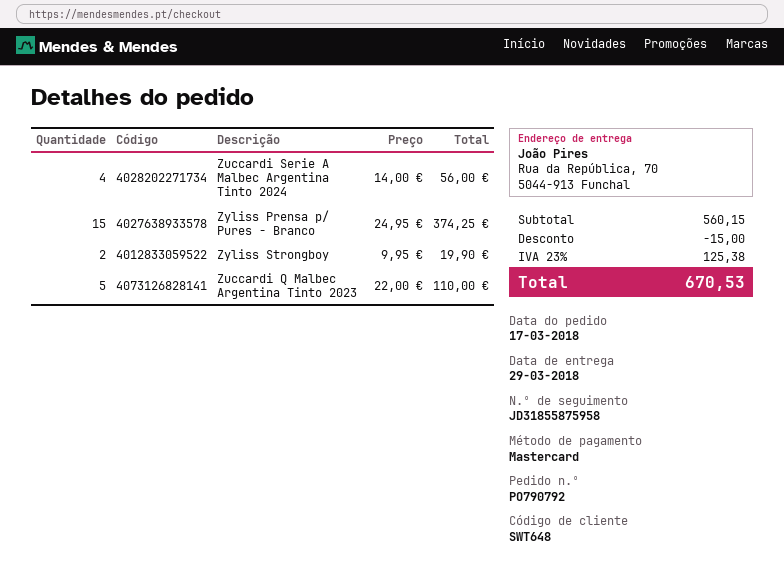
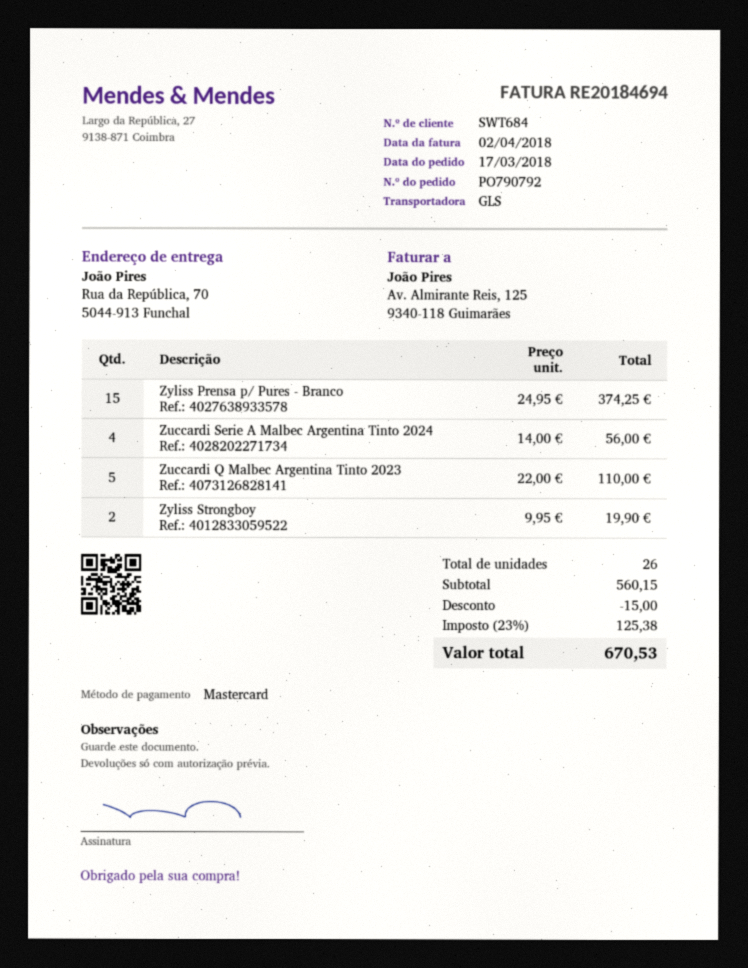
customer number: SWT648 -> SWT684

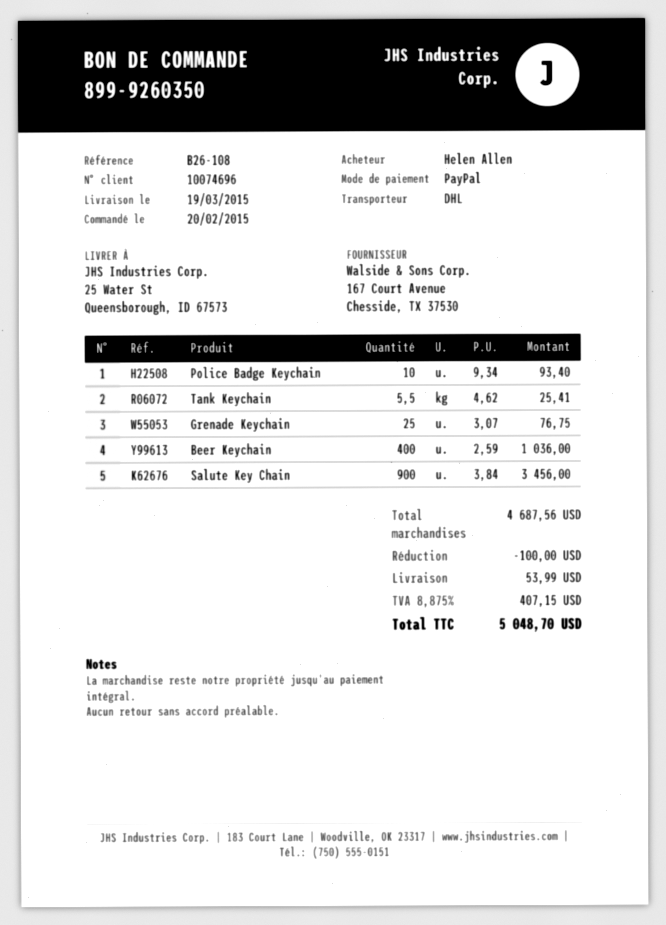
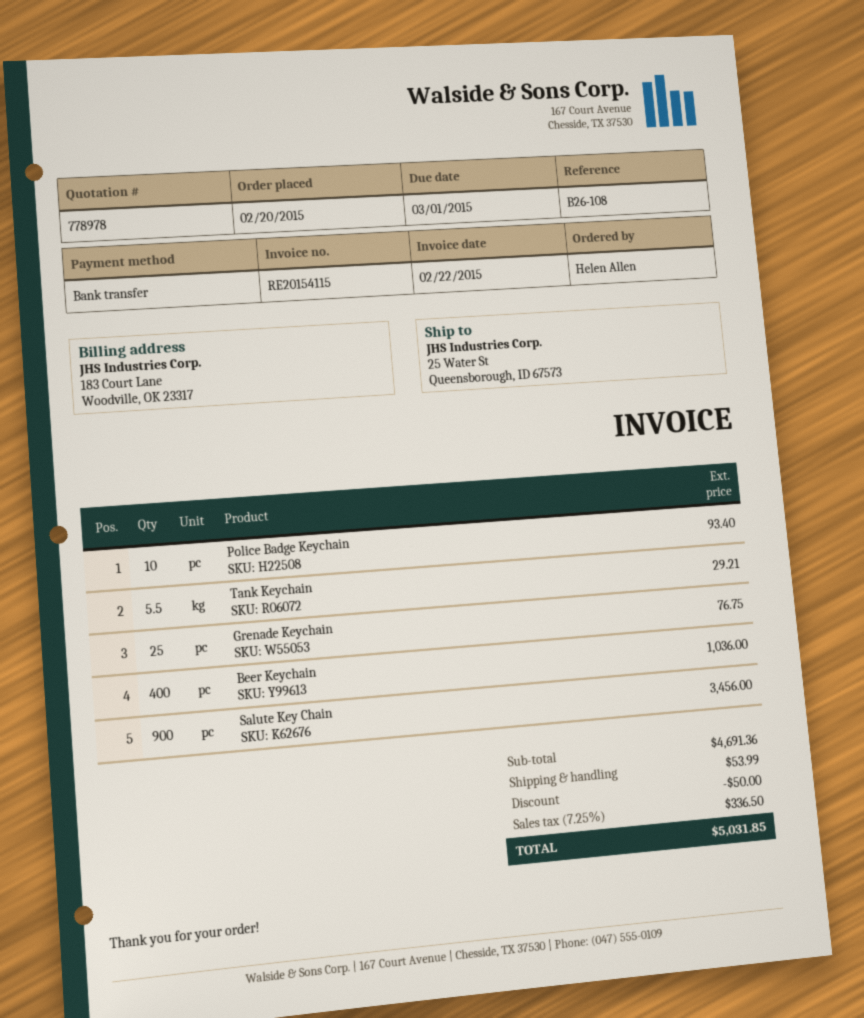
payment method: PayPal -> bank transfer
Tank Keychain: 5.5 for 25.41 -> 5.5 for 29.21
subtotal: 4687.56 -> 4691.36
discount: 100.00 -> 50.00
tax: 8.875% = 407.15 -> 7.25% = 336.50
total: 5048.70 -> 5031.85

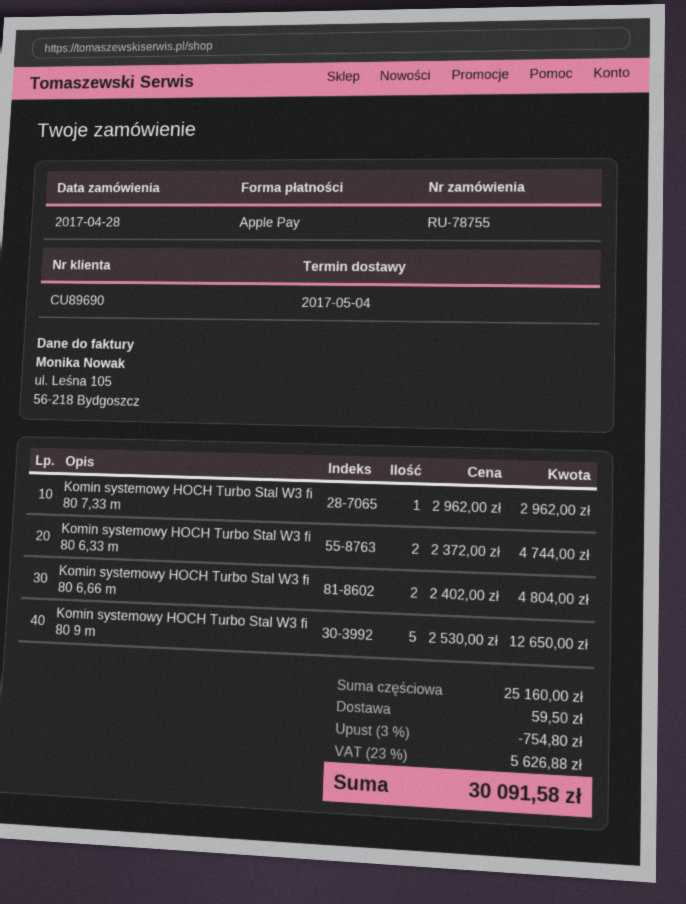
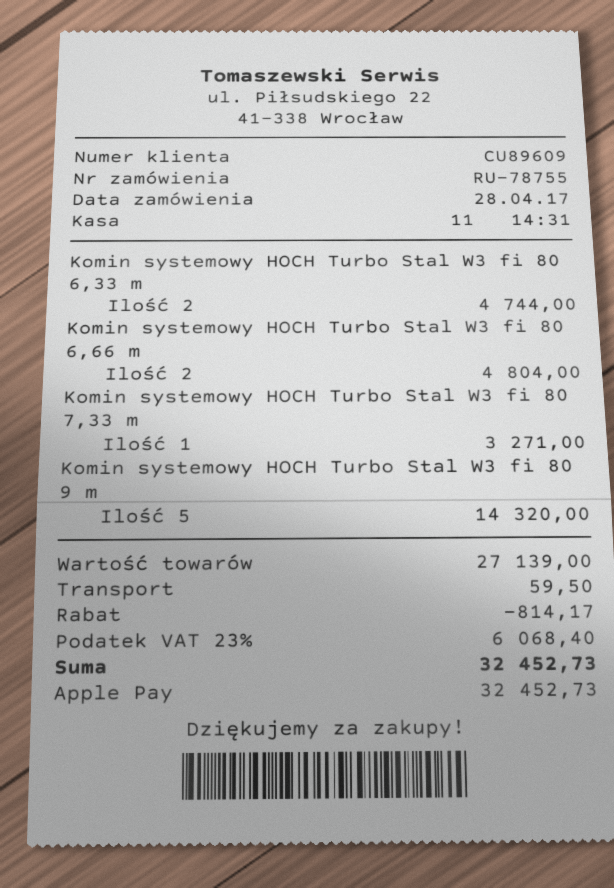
customer number: CU89690 -> CU89609
Komin systemowy HOCH Turbo Stal W3 fi 80 7,33 m: 1 for 2962.00 -> 1 for 3271.00
Komin systemowy HOCH Turbo Stal W3 fi 80 9 m: 5 for 12650.00 -> 5 for 14320.00
subtotal: 25160.00 -> 27139.00
discount: 754.80 -> 814.17
tax: 23% = 5626.88 -> 23% = 6068.40
total: 30091.58 -> 32452.73

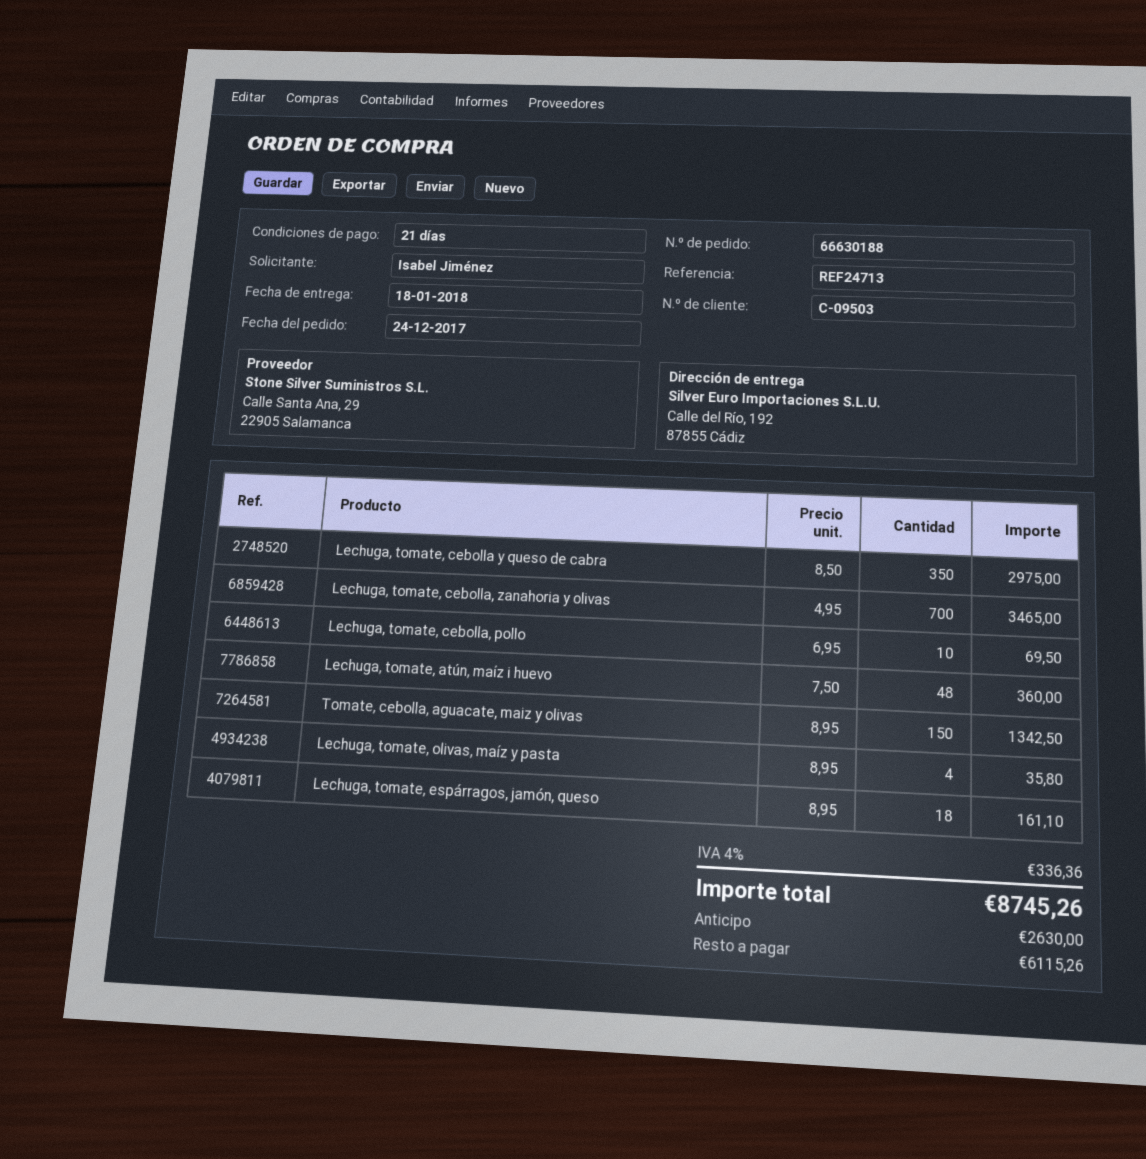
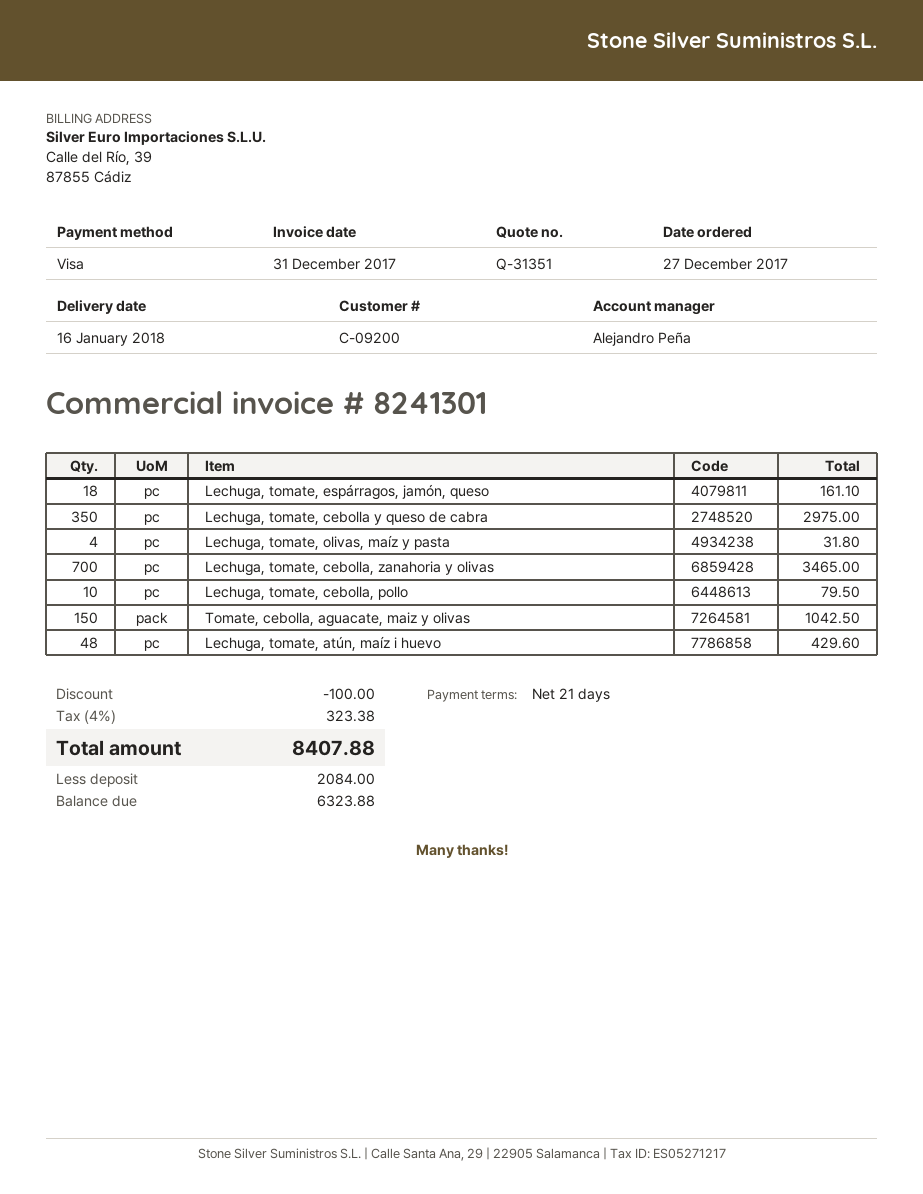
order date: 2017-12-24 -> 2017-12-27
delivery date: 2018-01-18 -> 2018-01-16
customer number: C-09503 -> C-09200
Lechuga, tomate, cebolla, pollo: 10 for 69.50 -> 10 for 79.50
Lechuga, tomate, atún, maíz i huevo: 48 for 360.00 -> 48 for 429.60
Tomate, cebolla, aguacate, maiz y olivas: 150 for 1342.50 -> 150 for 1042.50
Lechuga, tomate, olivas, maíz y pasta: 4 for 35.80 -> 4 for 31.80
discount: none -> 100.00
tax: 4% = 336.36 -> 4% = 323.38
total: 8745.26 -> 8407.88
deposit: 2630.00 -> 2084.00
balance: 6115.26 -> 6323.88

####

**What you are asked to do**. Your copy of the listing should match it exactly, apart from the pictures, which are left out.

**Response for this exercise**.
customer number: SWT648 -> SWT684

payment method: PayPal -> bank transfer
Tank Keychain: 5.5 for 25.41 -> 5.5 for 29.21
subtotal: 4687.56 -> 4691.36
discount: 100.00 -> 50.00
tax: 8.875% = 407.15 -> 7.25% = 336.50
total: 5048.70 -> 5031.85

customer number: CU89690 -> CU89609
Komin systemowy HOCH Turbo Stal W3 fi 80 7,33 m: 1 for 2962.00 -> 1 for 3271.00
Komin systemowy HOCH Turbo Stal W3 fi 80 9 m: 5 for 12650.00 -> 5 for 14320.00
subtotal: 25160.00 -> 27139.00
discount: 754.80 -> 814.17
tax: 23% = 5626.88 -> 23% = 6068.40
total: 30091.58 -> 32452.73

order date: 2017-12-24 -> 2017-12-27
delivery date: 2018-01-18 -> 2018-01-16
customer number: C-09503 -> C-09200
Lechuga, tomate, cebolla, pollo: 10 for 69.50 -> 10 for 79.50
Lechuga, tomate, atún, maíz i huevo: 48 for 360.00 -> 48 for 429.60
Tomate, cebolla, aguacate, maiz y olivas: 150 for 1342.50 -> 150 for 1042.50
Lechuga, tomate, olivas, maíz y pasta: 4 for 35.80 -> 4 for 31.80
discount: none -> 100.00
tax: 4% = 336.36 -> 4% = 323.38
total: 8745.26 -> 8407.88
deposit: 2630.00 -> 2084.00
balance: 6115.26 -> 6323.88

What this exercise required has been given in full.